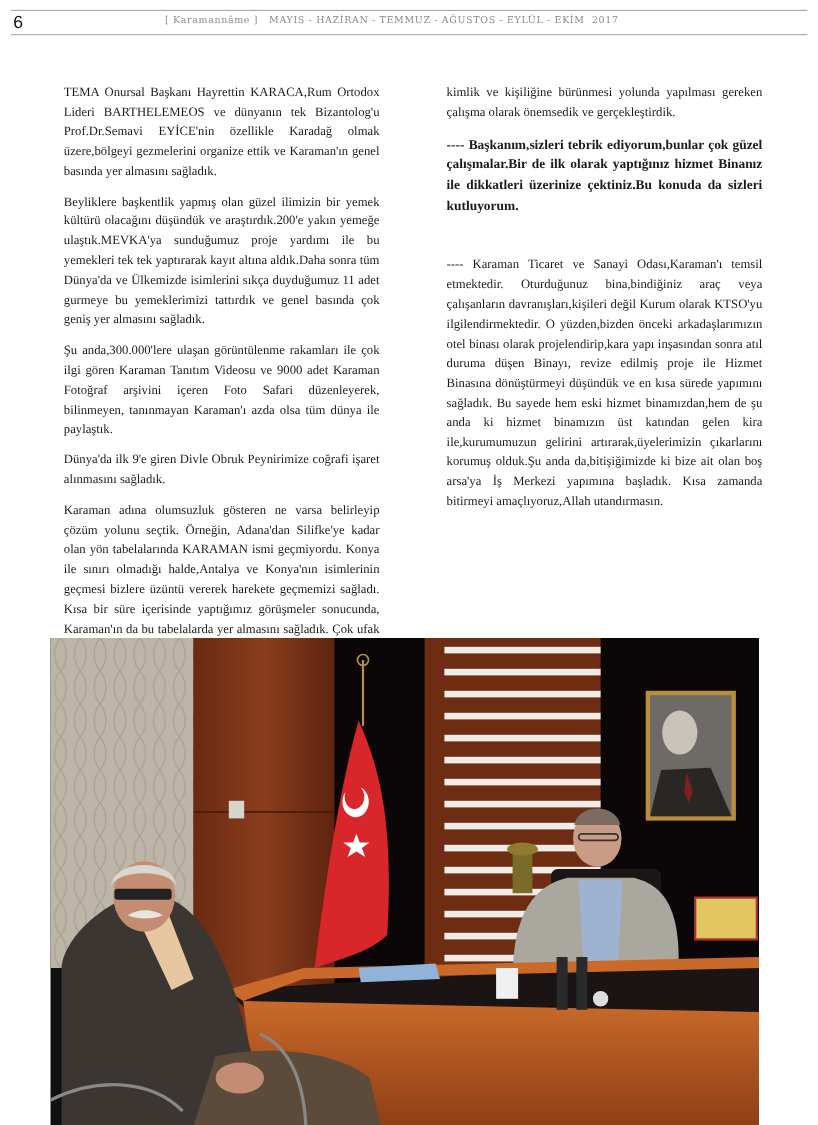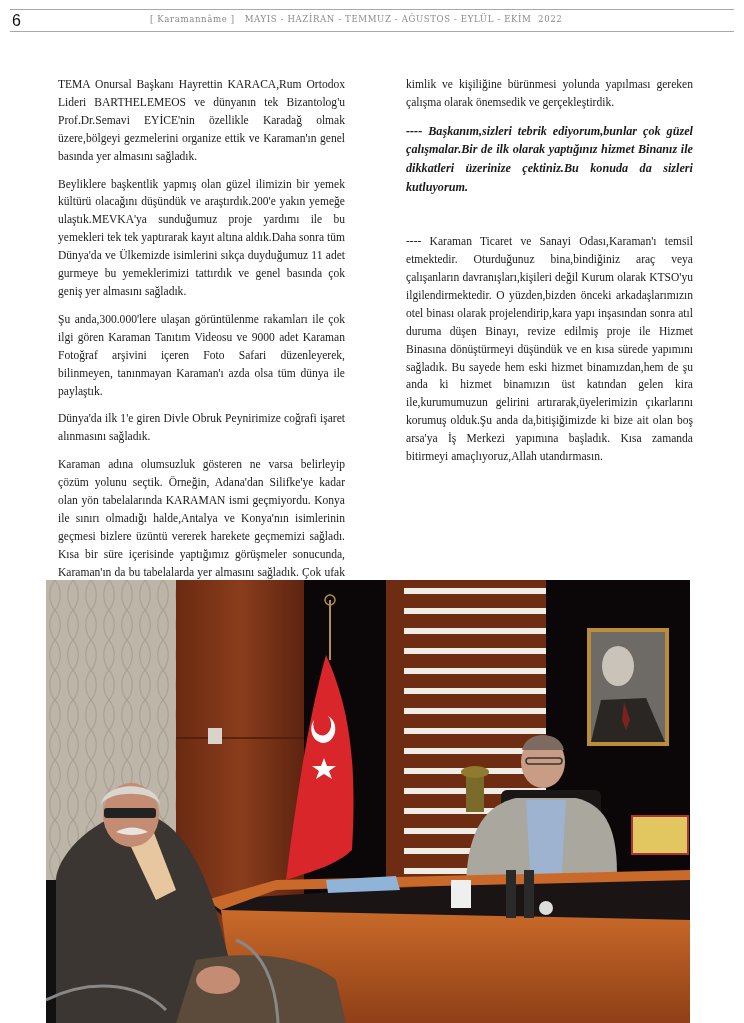--- a/index.html
+++ b/index.html
@@ -23,7 +23,7 @@
 
 <div class="header">
   <span class="page-num">6</span>
-  <span class="running-head">[ Karamannâme ]   MAYIS - HAZİRAN - TEMMUZ - AĞUSTOS - EYLÜL - EKİM  2022</span>
+  <span class="running-head">[ Karamannâme ]   MAYIS - HAZİRAN - TEMMUZ - AĞUSTOS - EYLÜL - EKİM  2017</span>
 </div>
 
 <div class="col col-left">

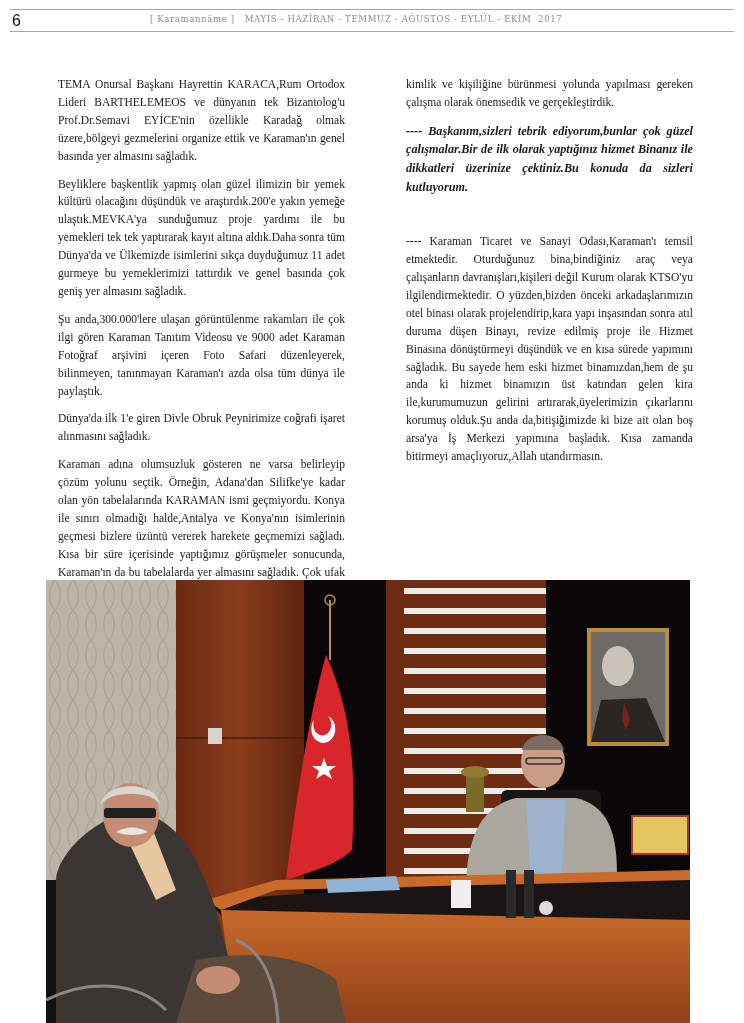--- a/index.html
+++ b/index.html
@@ -13,7 +13,7 @@
   .col-left { left: 48px; }
   .col-right { left: 396px; }
   .col p { margin: 10px; }
-  .col .b { font-weight: bold; font-size: 12.2px; line-height: 18.6px; font-style: italic; }
+  .col .b { font-weight: bold; font-size: 12.2px; line-height: 18.6px; }
   .gap { height: 17px; }
 
   .photo { position: absolute; left: 46px; top: 580px; width: 644px; height: 443px; overflow: hidden; background: #1a0d08; }

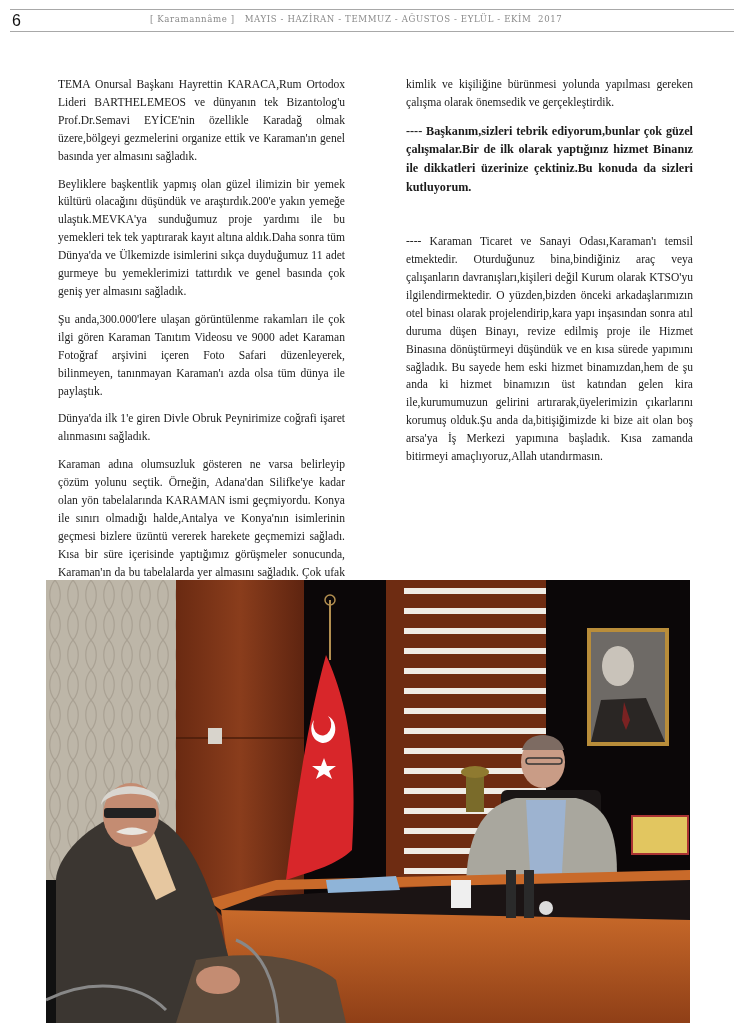--- a/index.html
+++ b/index.html
@@ -30,7 +30,7 @@
   <p>TEMA  Onursal Başkanı Hayrettin KARACA,Rum Ortodox Lideri BARTHELEMEOS ve dünyanın tek Bizantolog'u Prof.Dr.Semavi EYİCE'nin özellikle Karadağ olmak üzere,bölgeyi gezmelerini organize ettik ve Karaman'ın genel basında yer almasını sağladık.</p>
   <p>Beyliklere başkentlik yapmış olan güzel ilimizin bir yemek kültürü olacağını düşündük ve araştırdık.200'e yakın yemeğe ulaştık.MEVKA'ya sunduğumuz proje yardımı ile bu yemekleri tek tek yaptırarak kayıt altına aldık.Daha sonra tüm Dünya'da ve Ülkemizde isimlerini sıkça duyduğumuz 11 adet gurmeye bu yemeklerimizi tattırdık ve genel basında çok geniş yer almasını sağladık.</p>
   <p>Şu anda,300.000'lere ulaşan görüntülenme rakamları ile çok ilgi gören Karaman Tanıtım Videosu ve 9000 adet Karaman Fotoğraf arşivini içeren Foto Safari düzenleyerek, bilinmeyen, tanınmayan Karaman'ı azda olsa tüm dünya ile paylaştık.</p>
-  <p>Dünya'da ilk 1'e giren Divle Obruk Peynirimize coğrafi işaret alınmasını sağladık.</p>
+  <p>Dünya'da ilk 9'e giren Divle Obruk Peynirimize coğrafi işaret alınmasını sağladık.</p>
   <p>Karaman adına olumsuzluk gösteren ne varsa belirleyip çözüm yolunu seçtik. Örneğin, Adana'dan Silifke'ye kadar olan yön tabelalarında KARAMAN ismi geçmiyordu. Konya ile sınırı olmadığı halde,Antalya ve Konya'nın isimlerinin geçmesi bizlere üzüntü vererek harekete geçmemizi sağladı. Kısa bir süre içerisinde yaptığımız görüşmeler sonucunda, Karaman'ın da bu tabelalarda yer almasını sağladık. Çok ufak ayrıntıda olsa, Karaman'ımızın kendi</p>
 </div>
◆ ◆ ◆ ◆
Leave out the pictures and output everything else in the records exactly.

| TASK OUTPUT |
--- a/index.html
+++ b/index.html
@@ -23,7 +23,7 @@
 
 <div class="header">
   <span class="page-num">6</span>
-  <span class="running-head">[ Karamannâme ]   MAYIS - HAZİRAN - TEMMUZ - AĞUSTOS - EYLÜL - EKİM  2022</span>
+  <span class="running-head">[ Karamannâme ]   MAYIS - HAZİRAN - TEMMUZ - AĞUSTOS - EYLÜL - EKİM  2017</span>
 </div>
 
 <div class="col col-left">

--- a/index.html
+++ b/index.html
@@ -13,7 +13,7 @@
   .col-left { left: 48px; }
   .col-right { left: 396px; }
   .col p { margin: 10px; }
-  .col .b { font-weight: bold; font-size: 12.2px; line-height: 18.6px; font-style: italic; }
+  .col .b { font-weight: bold; font-size: 12.2px; line-height: 18.6px; }
   .gap { height: 17px; }
 
   .photo { position: absolute; left: 46px; top: 580px; width: 644px; height: 443px; overflow: hidden; background: #1a0d08; }

--- a/index.html
+++ b/index.html
@@ -30,7 +30,7 @@
   <p>TEMA  Onursal Başkanı Hayrettin KARACA,Rum Ortodox Lideri BARTHELEMEOS ve dünyanın tek Bizantolog'u Prof.Dr.Semavi EYİCE'nin özellikle Karadağ olmak üzere,bölgeyi gezmelerini organize ettik ve Karaman'ın genel basında yer almasını sağladık.</p>
   <p>Beyliklere başkentlik yapmış olan güzel ilimizin bir yemek kültürü olacağını düşündük ve araştırdık.200'e yakın yemeğe ulaştık.MEVKA'ya sunduğumuz proje yardımı ile bu yemekleri tek tek yaptırarak kayıt altına aldık.Daha sonra tüm Dünya'da ve Ülkemizde isimlerini sıkça duyduğumuz 11 adet gurmeye bu yemeklerimizi tattırdık ve genel basında çok geniş yer almasını sağladık.</p>
   <p>Şu anda,300.000'lere ulaşan görüntülenme rakamları ile çok ilgi gören Karaman Tanıtım Videosu ve 9000 adet Karaman Fotoğraf arşivini içeren Foto Safari düzenleyerek, bilinmeyen, tanınmayan Karaman'ı azda olsa tüm dünya ile paylaştık.</p>
-  <p>Dünya'da ilk 1'e giren Divle Obruk Peynirimize coğrafi işaret alınmasını sağladık.</p>
+  <p>Dünya'da ilk 9'e giren Divle Obruk Peynirimize coğrafi işaret alınmasını sağladık.</p>
   <p>Karaman adına olumsuzluk gösteren ne varsa belirleyip çözüm yolunu seçtik. Örneğin, Adana'dan Silifke'ye kadar olan yön tabelalarında KARAMAN ismi geçmiyordu. Konya ile sınırı olmadığı halde,Antalya ve Konya'nın isimlerinin geçmesi bizlere üzüntü vererek harekete geçmemizi sağladı. Kısa bir süre içerisinde yaptığımız görüşmeler sonucunda, Karaman'ın da bu tabelalarda yer almasını sağladık. Çok ufak ayrıntıda olsa, Karaman'ımızın kendi</p>
 </div>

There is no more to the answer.